Observant readers will have noted that I was in London all last week and so, as is our custom, a few observations about my time and conversations there and the state of the market.

This has taken me awhile to compose because, frankly, I came away with a wide array of impressions, mostly influenced by the views of whatever firm I had just seen.  (This tells you right there that you’re searching for a through-theme without notable success–and when your week includes 14 meetings in four days, it can be a real head-scratcher.)

Nonetheless, a few overall conclusions are possible.  First, and oddly and purely by happenstance and not plan, on this trip I met only with UK-based firms–normally it’s a mix of US and UK-based, of course.  So a note to the reader that they may color what I’m about to report.

My overriding impression?  A sense of unfocused anxiety, or, perhaps more precisely, the omnipresent question, “What’s next?”  

This is understandable, and let me hasten to add for the benefit of all readers but primarily my UK colleagues and brethren, that (a) this is understandable given what the Great City has been through the past decade or so; and (b) one view would say it’s healthy, prudent, and not irrational.

By contrast to what’s happened to the UK firms over the past decade, US (and New York) firms have had it easy.  We have Trump, to be sure, but they have Brexit. However long Trump is Our President, be it a foreshortened first term (say what, Bob Mueller?) to the full ghastly eight-year max-possible  span, he will not be President as far as the eye can see.  But Brexit will be Brexit for a good long time.

A few words about Brexit, primarily for the benefit of the US or non-UK audience: Vastly more sophisticated analyses have been written than what;s about to follow, but consider this “Brexit 101” for those who haven’t been paying full-time attention.

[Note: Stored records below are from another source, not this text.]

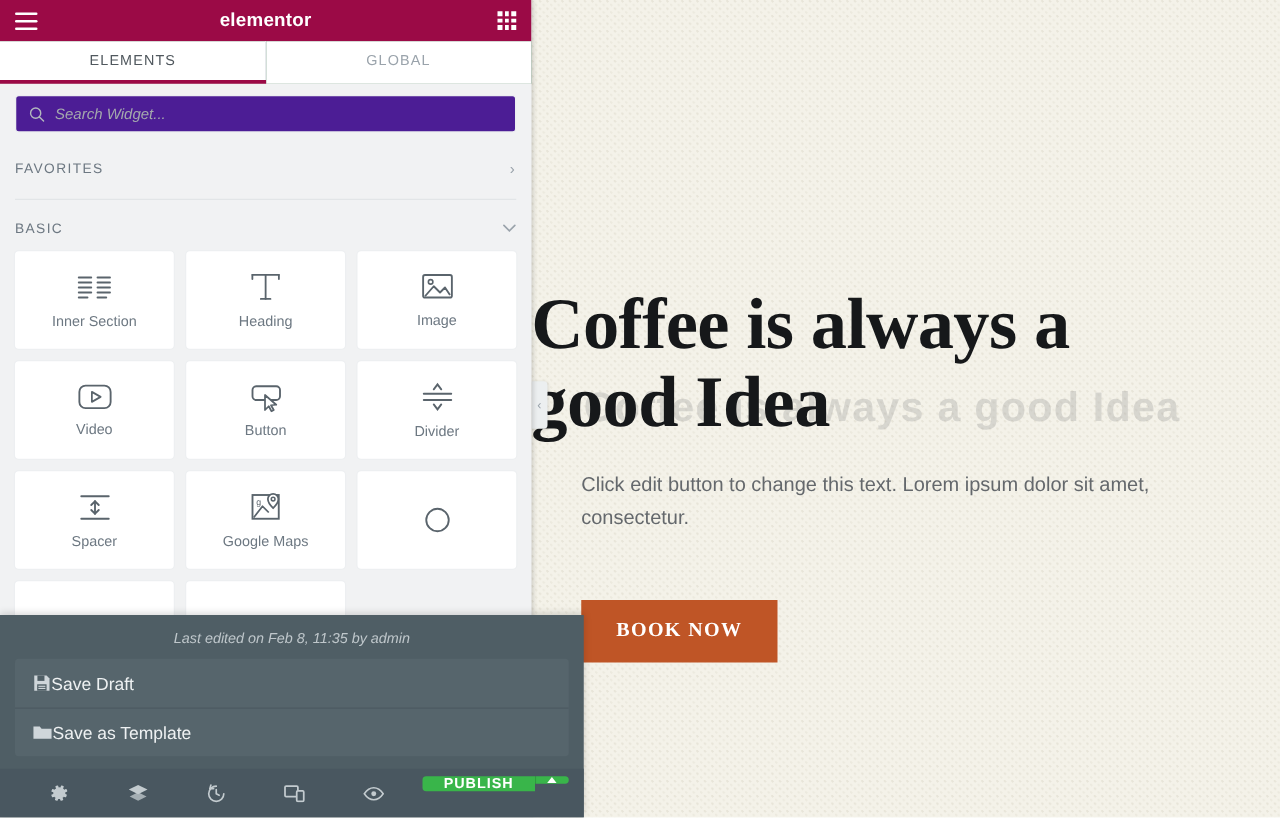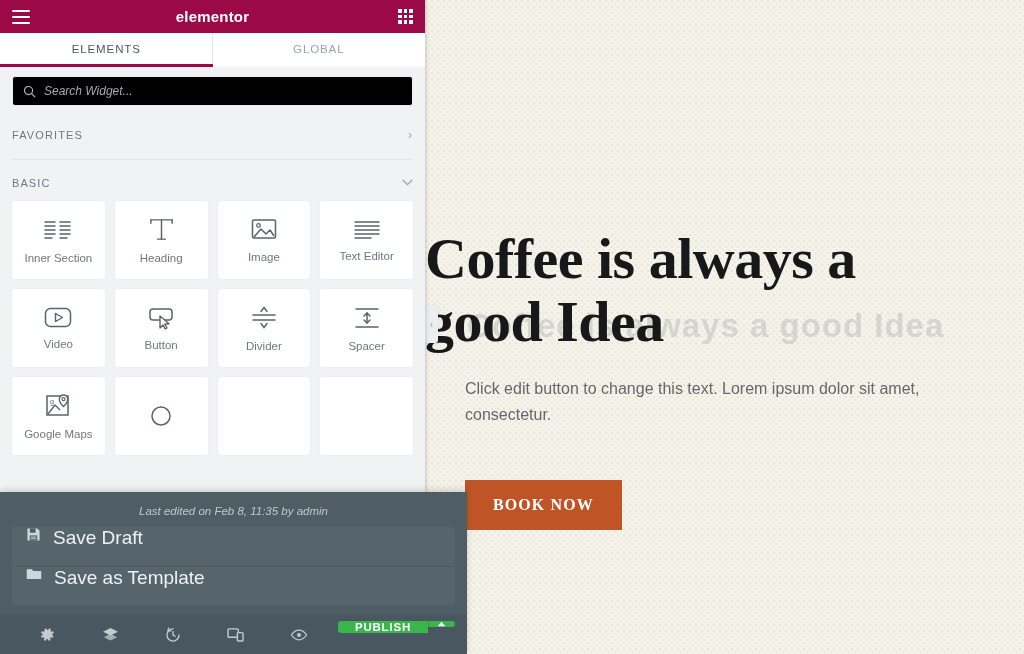--- a/index.html
+++ b/index.html
@@ -60,7 +60,7 @@
   
   .search-wrap { padding: 9px 12px 10px; background: #f1f2f3; flex: 0 0 auto; }
   .search-box {
-    height: 30px; background: #000000; border-radius: 3px;
+    height: 30px; background: #4c1d95; border-radius: 3px;
     display: flex; align-items: center; padding: 0 10px;
     border: 1px solid #eceef0;
   }

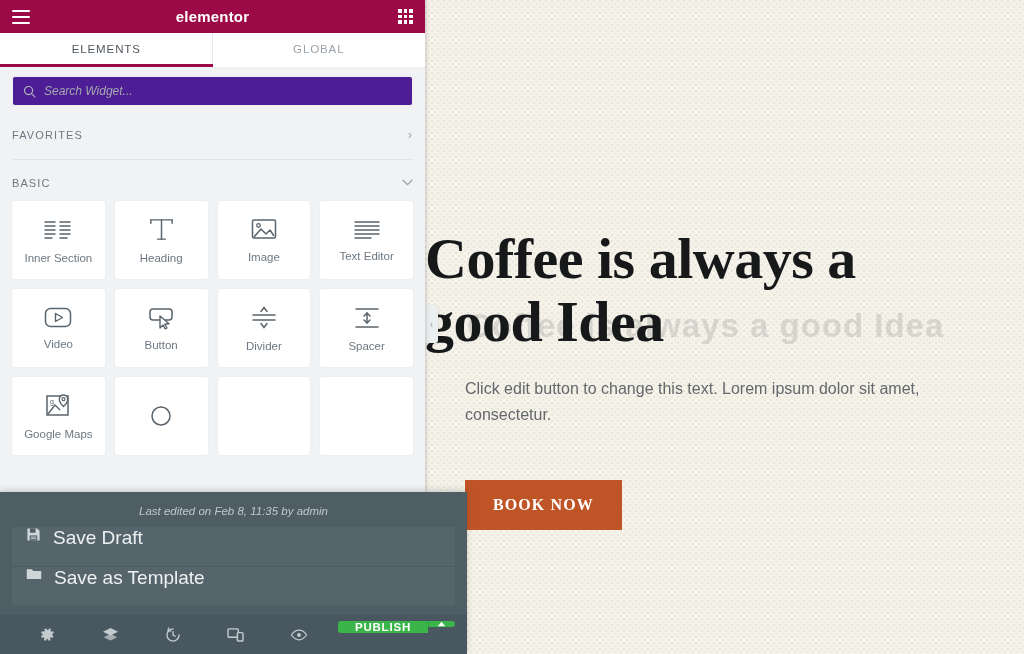--- a/index.html
+++ b/index.html
@@ -84,7 +84,7 @@
   .chev { color: #9aa3ab; font-size: 12px; line-height: 1; }
 
   .widget-grid {
-    display: grid; grid-template-columns: repeat(4, 1fr);
+    display: grid; grid-template-columns: repeat(3, 1fr);
     gap: 10px; padding: 0 12px 12px;
   }
   .widget {

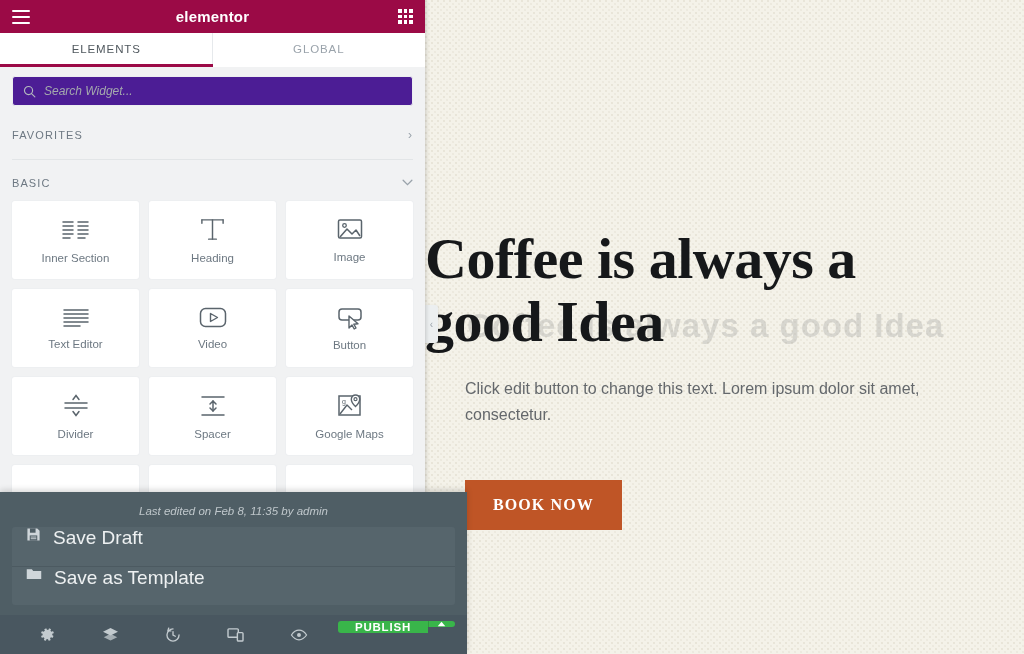--- a/index.html
+++ b/index.html
@@ -289,18 +289,6 @@
           <span class="wlabel">Image</span>
         </div>
 
-        <div class="widget">
-          <svg width="30" height="22" viewBox="0 0 30 22">
-            <g stroke="#5a646c" stroke-width="1.5" stroke-linecap="round">
-              <line x1="3" y1="3" x2="27" y2="3"></line>
-                <line x1="3" y1="7" x2="27" y2="7"></line>
-              <line x1="3" y1="11" x2="27" y2="11"></line>
-                <line x1="3" y1="15" x2="27" y2="15"></line>
-              <line x1="3" y1="19" x2="19" y2="19"></line>
-            </g>
-          </svg>
-          <span class="wlabel">Text Editor</span>
-        </div>
 
         <div class="widget">
           <svg width="30" height="23" viewBox="0 0 30 23">

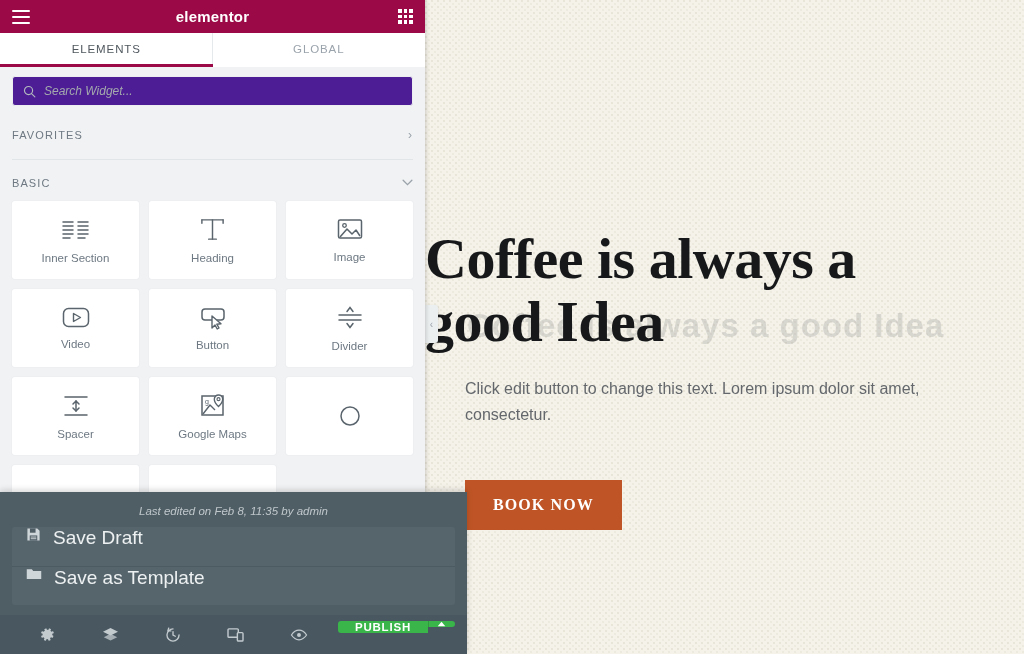--- a/index.html
+++ b/index.html
@@ -110,8 +110,8 @@
   .save-list { margin: 0 12px 10px; border-radius: 3px; overflow: hidden;
     background: #56656c; }
   .save-item {
-    height: 39px; display: flex; gap: 12px;
-    padding: 0 14px; color: #eef1f2; font-size: 19px; cursor: pointer;
+    height: 39px; display: flex; align-items: center; 
+    padding: 0 14px; color: #eef1f2; font-size: 14px; cursor: pointer;
   }
   .save-item + .save-item { border-top: 1px solid #4c5a61; }
   .save-item svg { flex: 0 0 auto; }

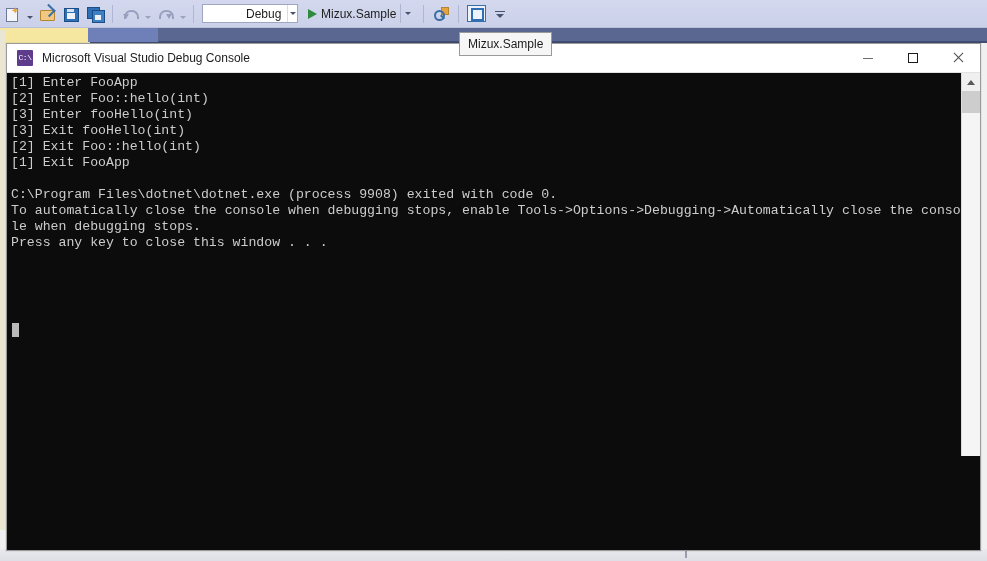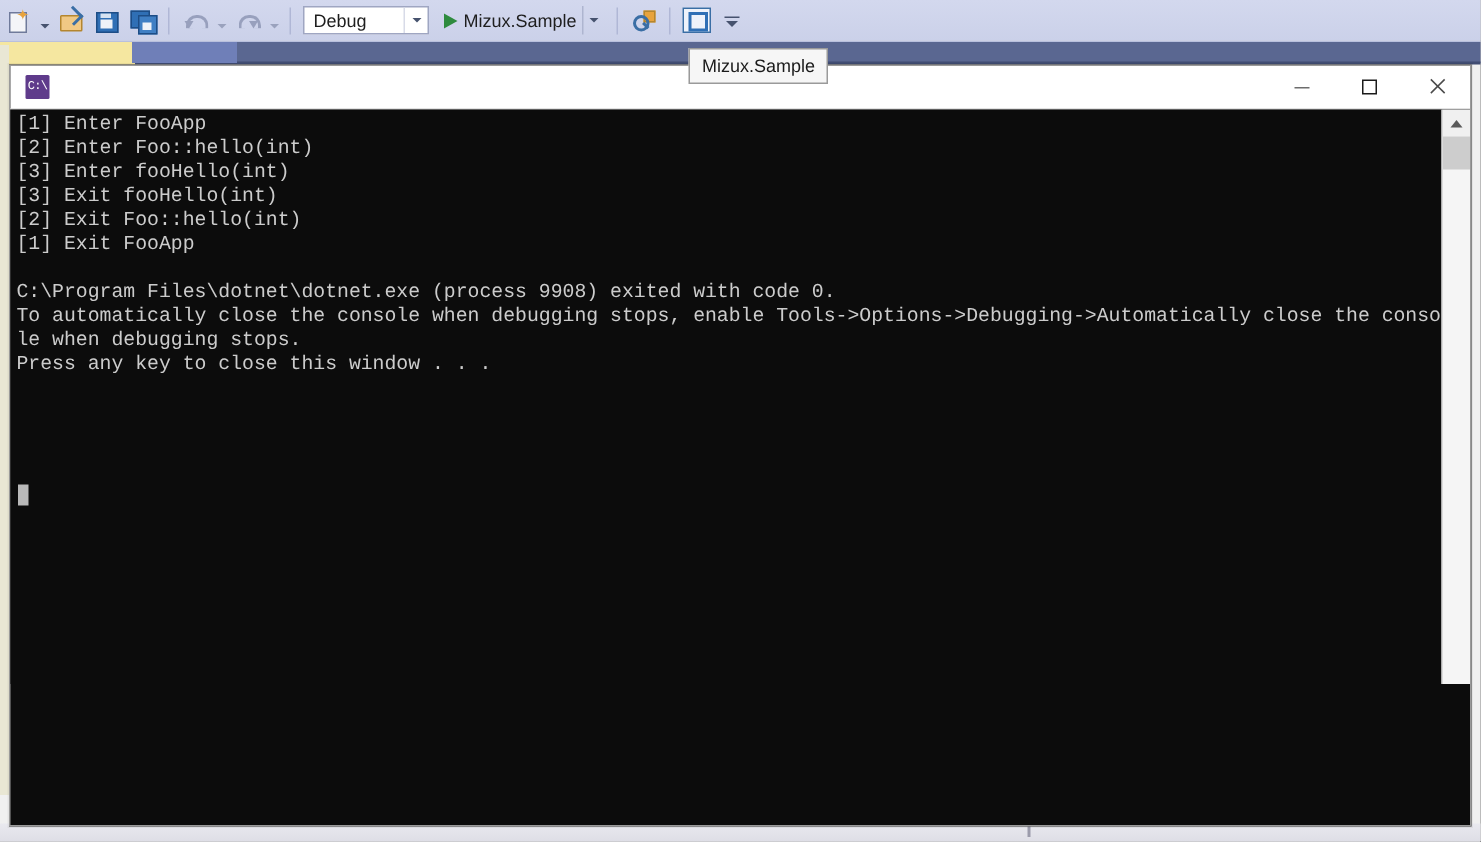--- a/index.html
+++ b/index.html
@@ -52,7 +52,7 @@
     width:15px;height:17px;display:flex;align-items:center;justify-content:center;
     margin-left:auto;border-left:1px solid #d8dbe8;
   }
-  #combo-config{width:84px;}
+  #combo-config{width:96px;padding-left:37px;}
   #combo-platform{width:130px;}
   #combo-start{height:19px;display:flex;align-items:center;margin:0 3px;}
   #start-main{

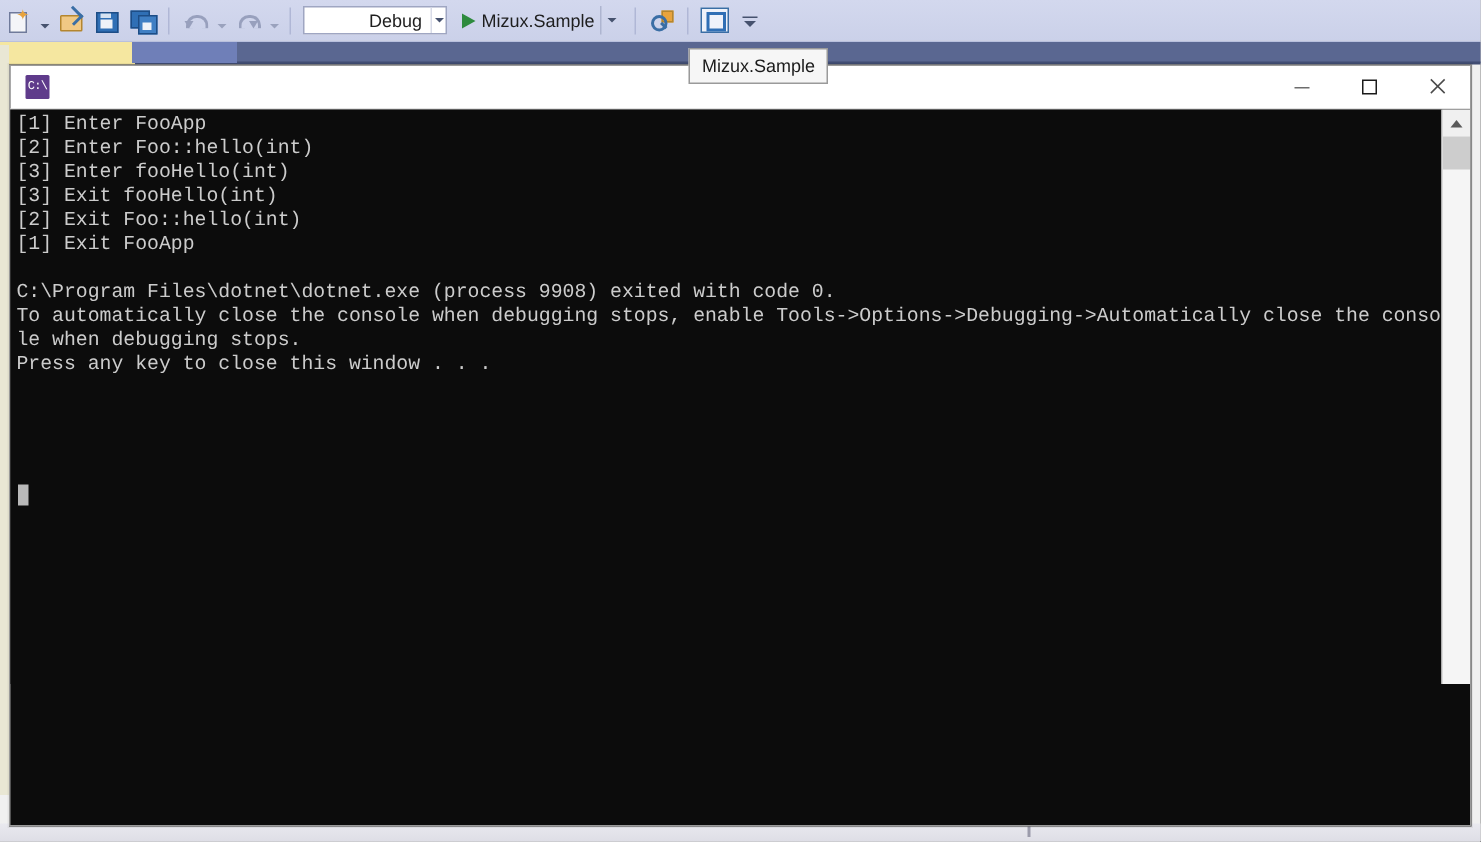--- a/index.html
+++ b/index.html
@@ -353,6 +353,7 @@
 <div id="console-window">
   <div id="console-titlebar">
     <span id="console-icon">C:\</span>
+    <span id="console-title">Microsoft Visual Studio Debug Console</span>
     <span class="win-btns">
       <span class="win-btn">
         <span class="wb-min"></span>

First, when the UK went to the polls in June of 2016, it was clear that voting “Remain” meant just that: A simple declarative choice to continue business with the EU as usual.  But “Leave” (or “Brexit”) probably meant a multitude of things to its supporters, everything from relatively simple and non-revolutionary actions like getting back some sovereign control of the border, to renegotiating the taxes and fees imposed by Brussels, to full-bore divorce.  Thus it has been left to the politicians to define what Brexit actually does mean, and koanic incantations that “Brexit means Brexit” have not leant clarity.  

So there’s just plain enormous uncertainty in the City over what form Brexit will ultimately take by the self-imposed deadline of March 2019.  Will financial services employees continue to enjoy “passporting” to and from the EU?  Will the major global banks and investment banks relocate material portions of their operations to Amsterdam, Frankfurt, Paris, Milan, Madrid, or god-knows where else?  Will UK law continue to be a viable and compelling choice-of-law for international transactions?  ,

Then there are the “merely” strategic questions facing the UK firms:

  • What’s the value of our network of offices on the European continent?  Asset?  Liability?  An overinvestment in retrospect or suddenly an essential bridge and point of entree to that economy?
  • If [Major Financial Institutions] do substantially relocate to the Continent, will they become enamored of local firms and forget their good friends in London?
  • And, all things considered, doesn’t this make the US a more attractive and even indispensable route of expansion for us?